Les deux-roues sont fragiles, l’accident presque toujours sans appel. Mais le péril n’est pas négligeable non plus même à bord d’une automobile. Le 12 février 2007 « à Saint-Fons, une course-poursuite, entre la police et quatre adolescents au volant d’une voiture volée, s’est terminée dans le sang. Deux adolescents sont décédés et une troisième est entre la vie et la mort, après avoir violemment percutés la pile d’un pont, au milieu de nulle part, dans un virage à 90 degrés. La police dit ne pas avoir pris de risque, ne pas avoir poussé à la faute et avoir suivi les adolescents sans tenter de les interpeller » (lien). On sent la prudence de l’État qui ne demande plus à sa force publique d’intercepter les délinquants lorsque cela implique des risques - est-ce que cela n’implique pas presque systématiquement des risques ? Mais cette approche fait l’impasse sur la question des risques posés par le fait de ne pas appréhender au plus tôt lesdits délinquants. Le père du conducteur, plein de bon sens sur ce point, nous demande : « Vous n’allez pas me dire qu’un gamin qui ne sait pas conduire, on ne peut pas le doubler, pour l’arrêter ? ». C’était sans doute possible. Mais cela n’eut pas été sans risques immédiats. Si là encore, les torts sont aisés à distinguer, vu que les défunts ont volé un véhicule, conduit sans permis, de manière dangereuse et ont défailli dans la maîtrise dudit véhicule, la réserve est de rigueur vu que la famille du conducteur « attends la vérité, toute la vérité. Et que la justice soit faite » (lien).
« Toute la vérité », c’est aussi ce que demande l’avocat des familles des individus qui sont entrés dans un transformateur EDF en 2005, qui ne se contentent pas de simples poursuites pour non-assistance à personne en péril (lien). Dans le Télérama n° 2934 (avril 2006), intitulé « Comment a été étouffée la vérité sur la mort des deux jeunes de Clichy-sous-Bois ? », il évoque le fait qu’en « affirmant que les adolescents avaient quelque chose à se reprocher et qu’ils essayaient de fuir, on a tenté de légitimer la course-poursuite des fonctionnaires de police », il se dit « ahuri qu’une affaire gravissime comme celle de Clichy puisse survenir », car « l’égalité voudrait que si les jeunes des cités sont jugés comme la loi l’exige lorsqu’ils sont coupables, il leur soit aussi reconnu le statut de victime lorsqu’ils sont victimes ». Savoir si des policiers se sont, à dessein, abstenus de secourir ou de provoquer des secours face à un danger imminent pour autrui dont ils avaient conscience est une chose ; il est d’ailleurs loin d’être évident que les policiers aient eu plus conscience du danger que les individus qui se sont eux-même mis en danger. Mais cela n’a rien à voir avec la « course-poursuite » évoquée, qui n’en devient pas moins légitime. Et cela n’est pas une « affaire gravissime » au regard de la loi pénale, qui ne prévoit qu’une peine maximale de cinq ans d’emprisonnement pour ce fait, une peine modérée dans l’échelle des peines. S’il est juste de reconnaître comme victime des jeunes qui le sont, le seul fait établi est qu’ils sont entrés délibérément et illégalement dans le transformateur électrique, qu’ils se sont donc volontairement mis en péril de mort. Si jamais il était avéré que des policiers auraient pu provoquer des secours avec plus de diligence, qu’ils n’aient pas tout fait pour sauver les défunts, il resterait indéniable que les défunts sont ceux qui ont créé les conditions de leur décès, que leur décès découle directement de leur faute. En conséquence, il serait déroutant d’y voir la responsabilité de l’État engagée.
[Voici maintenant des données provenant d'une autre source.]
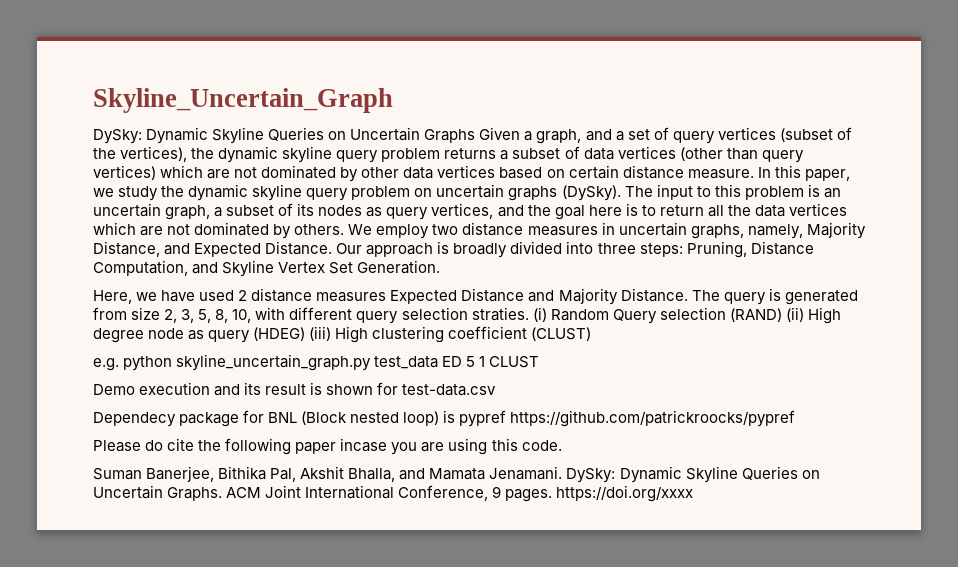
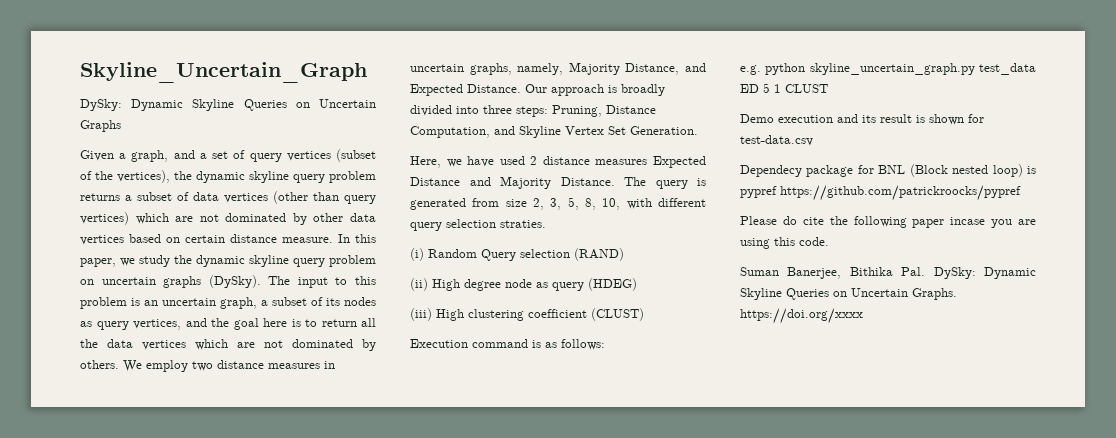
- DySky: Dynamic Skyline Queries on Uncertain Graphs Given a graph, and a set of query vertices (subset of the vertices), the dynamic skyline query problem returns a subset of data vertices (other than query vertices) which are not dominated by other data vertices based on certain distance measure.
+ DySky: Dynamic Skyline Queries on Uncertain Graphs
+ Given a graph, and a set of query vertices (subset of the vertices), the dynamic skyline query problem returns a subset of data vertices (other than query vertices) which are not dominated by other data vertices based on certain distance measure.
- The query is generated from size 2, 3, 5, 8, 10, with different query selection straties. (i) Random Query selection (RAND) (ii) High degree node as query (HDEG) (iii) High clustering coefficient (CLUST)
+ The query is generated from size 2, 3, 5, 8, 10, with different query selection straties.
+ (i) Random Query selection (RAND)
+ (ii) High degree node as query (HDEG)
+ (iii) High clustering coefficient (CLUST)
+ Execution command is as follows:
- Suman Banerjee, Bithika Pal, Akshit Bhalla, and Mamata Jenamani. DySky: Dynamic Skyline Queries on Uncertain Graphs. ACM Joint International Conference, 9 pages. https://doi.org/xxxx
+ Suman Banerjee, Bithika Pal. DySky: Dynamic Skyline Queries on Uncertain Graphs. https://doi.org/xxxx

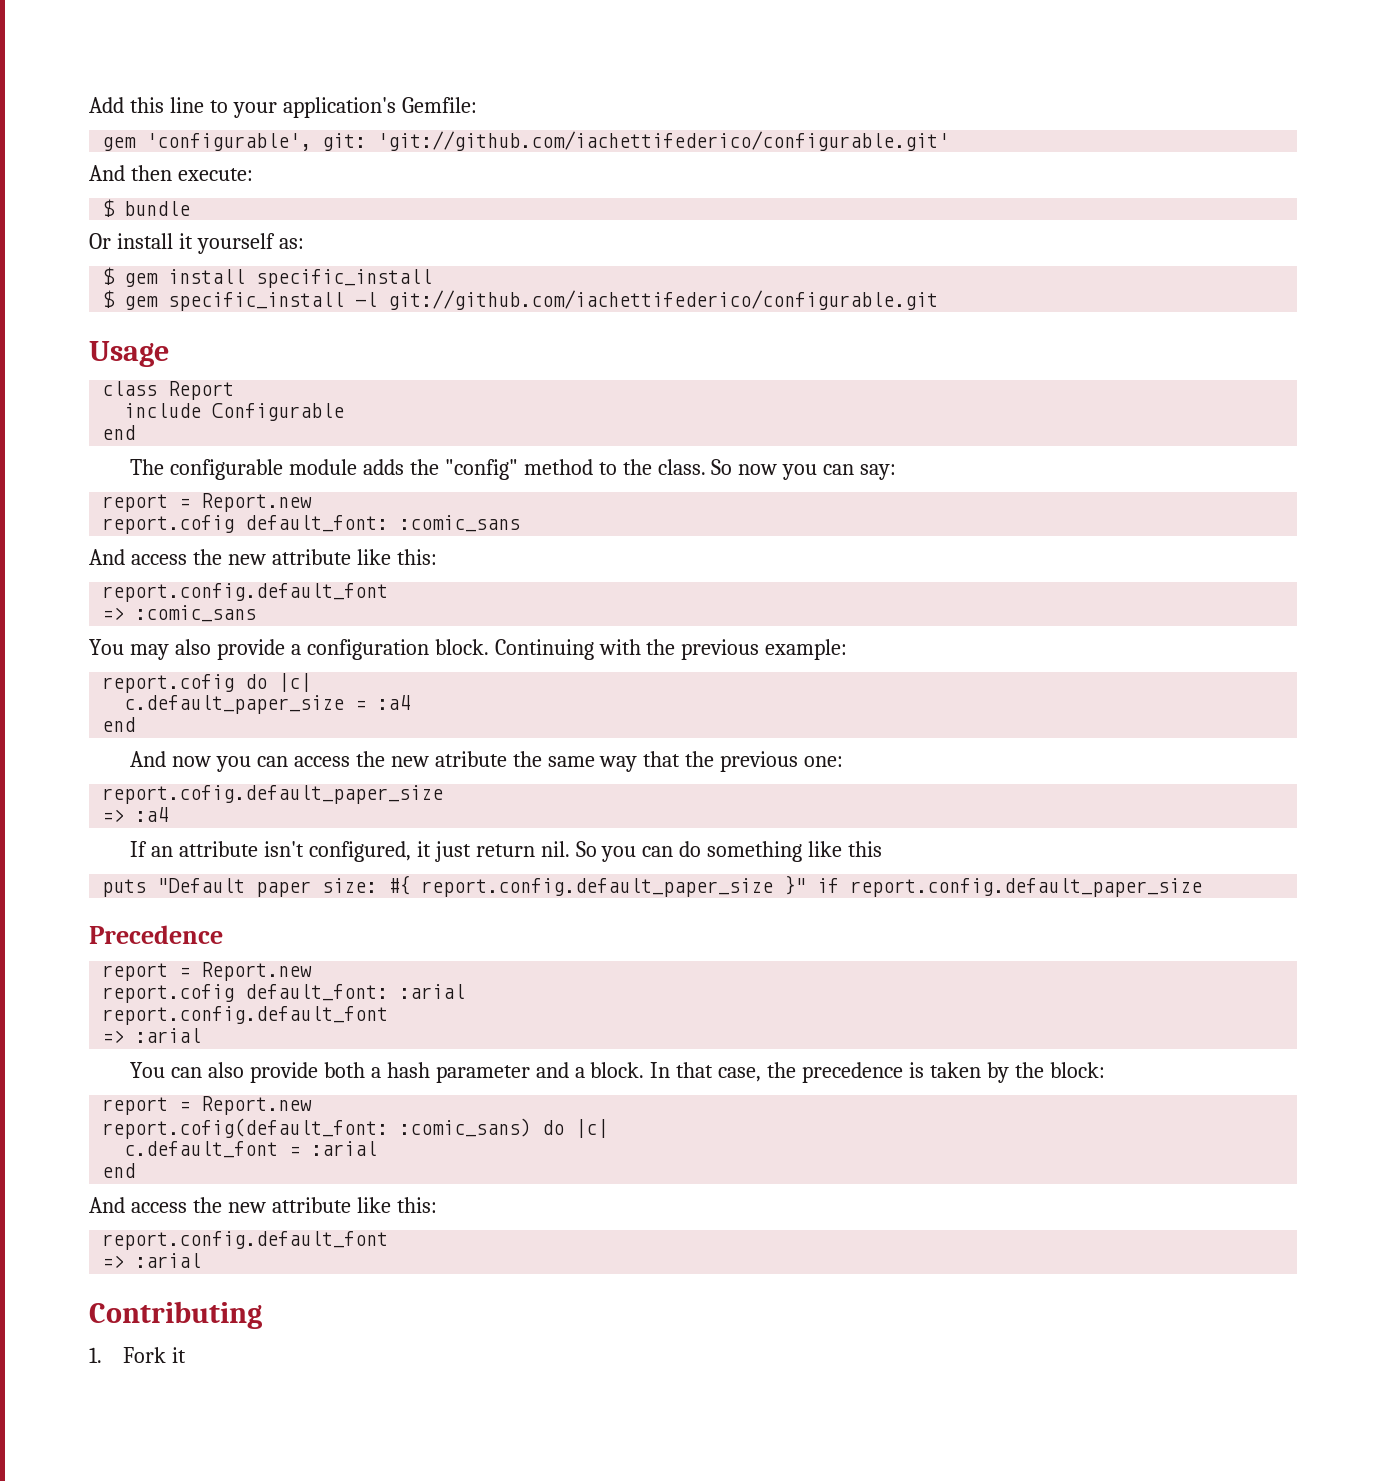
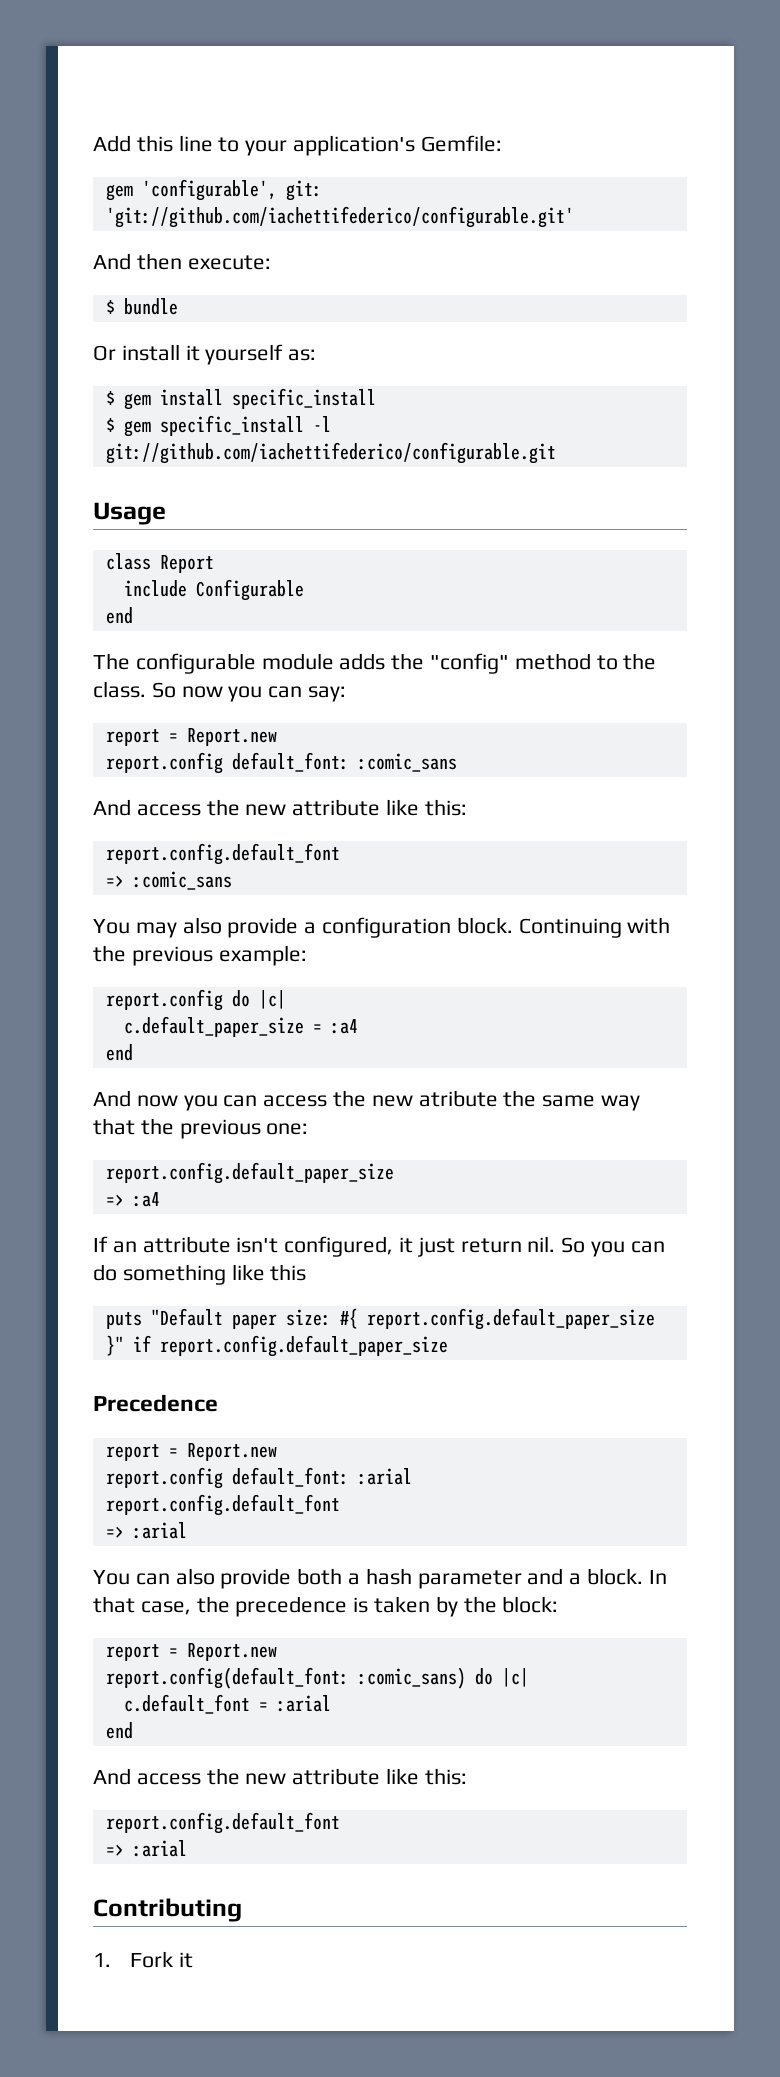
- report.cofig default_font: :comic_sans
+ report.config default_font: :comic_sans
- report.cofig do |c|
+ report.config do |c|
  And now you can access the new atribute the same way that the previous one:
- report.cofig.default_paper_size
+ report.config.default_paper_size
- report.cofig default_font: :arial
+ report.config default_font: :arial
- report.cofig(default_font: :comic_sans) do |c|
+ report.config(default_font: :comic_sans) do |c|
Nous en arrivons aux déclarations des avocats Francis Lec et Jacques Vergès à Amiens à propos de « l’enfant russe blessé après une chute lors d’une tentative d’interpellation le 9 août à Amiens » (lien). Ces derniers affirment que « la responsabilité de l’État est au coeur de ce drame » et demandent « à l’État de reconnaître sa responsabilité ». Entendent-ils par là que par sa politique d’immigration, l’État aurait une part de responsabilité dans les actes d’un enfant qui, terrorisé, en serait venu à risquer sa vie ? Entendent-ils par là que la politique d’immigration du gouvernement serait prédominante dans le choix d’un gamin de mettre sa vie en péril, sans tenir compte de l’exemple paternel ? Entendent-ils par là que l’État devrait assumer la responsabilité de tous les actes désespérés commis par ceux contrariés par les lois en vigueur ? S’agirait-il d’un constat de responsabilité symbolique ? Que nenni, ils ne s’arrêtent pas en si bon chemin : ils en viennent aux faits et au judiciaire, déclarant vouloir « l’ouverture d’une information judiciaire confiée à un juge indépendant », car « l’enquête de l’IGPN n’est pas suffisante ». Pourquoi ? Car « l’intervention des policiers vers 8 heures au domicile des parents avait "une allure d’opération commando. Ils ont tambouriné à la porte pendant près d’une heure" », demandant « quelle était la nécessité de venir en commando de quinze personnes ? Est-ce un procédé normal ? ». Ainsi, est estimé judiciairement responsable l’État du fait qu’un enfant a imité son père, alors qu’il était sous sa garde et en sa présence effective, par la simple présence de la force publique. Toquer sur la porte d’un domicile, pour un fonctionnaire, serait donc un acte gravissime, engageant la responsabilité de l’État pour les agissements des habitants dudit domicile.
Quelle marge de manoeuvre reste-t-il à l’État ? Il ne peut demander à la force publique de poursuivre un deux-roues. Pour un petit délit tel qu’un refus d’obtempérer, étant considéré les risques de chute, peut-être est-ce raisonnable. Mais il ne peut pas non plus lui demander de poursuivre un véhicule volé. Dès lors qu’il y a prise de risque par le délinquant, il semblerait qu’en soit désormais responsable le policier. Et même à pied, les policiers devraient rendre compte du fait qu’ils aient fait le choix de poursuivre des individus qui fuient à leur vue, une raison plausible de soupçonner qu’ils ont commis un crime ou un délit, justifiant un contrôle d’identité. En dernier lieu, en se rendant à un domicile, si l’habitant est contrarié par la venue de la police - et en général, la police ne se rend pas chez l’habitant quand il n’y a pas de problème -, l’État devient responsable de ces actes. L’Etat ne peut, en conséquence, poursuivre ni motard ni automobiliste ni piéton, dès lors que ces derniers s’y opposent en prenant des risques pour eux et/ou autrui. Et s’il ne poursuit pas, il ne doit pas non plus chercher qui que ce soit à domicile qui serait susceptible de prendre des risques pour eux et/ou autrui.
Si on admet cette conception de la responsabilité de l’État, il faudra alors admettre que les irresponsables dont il a charge doivent être placés sous contrôle, seule solution pour éviter qu’ils se mettent délibérément en péril. Vous l’avez compris, une vision aussi extensive de la responsabilité de l’État imposerait la dictature ou l’anarchie.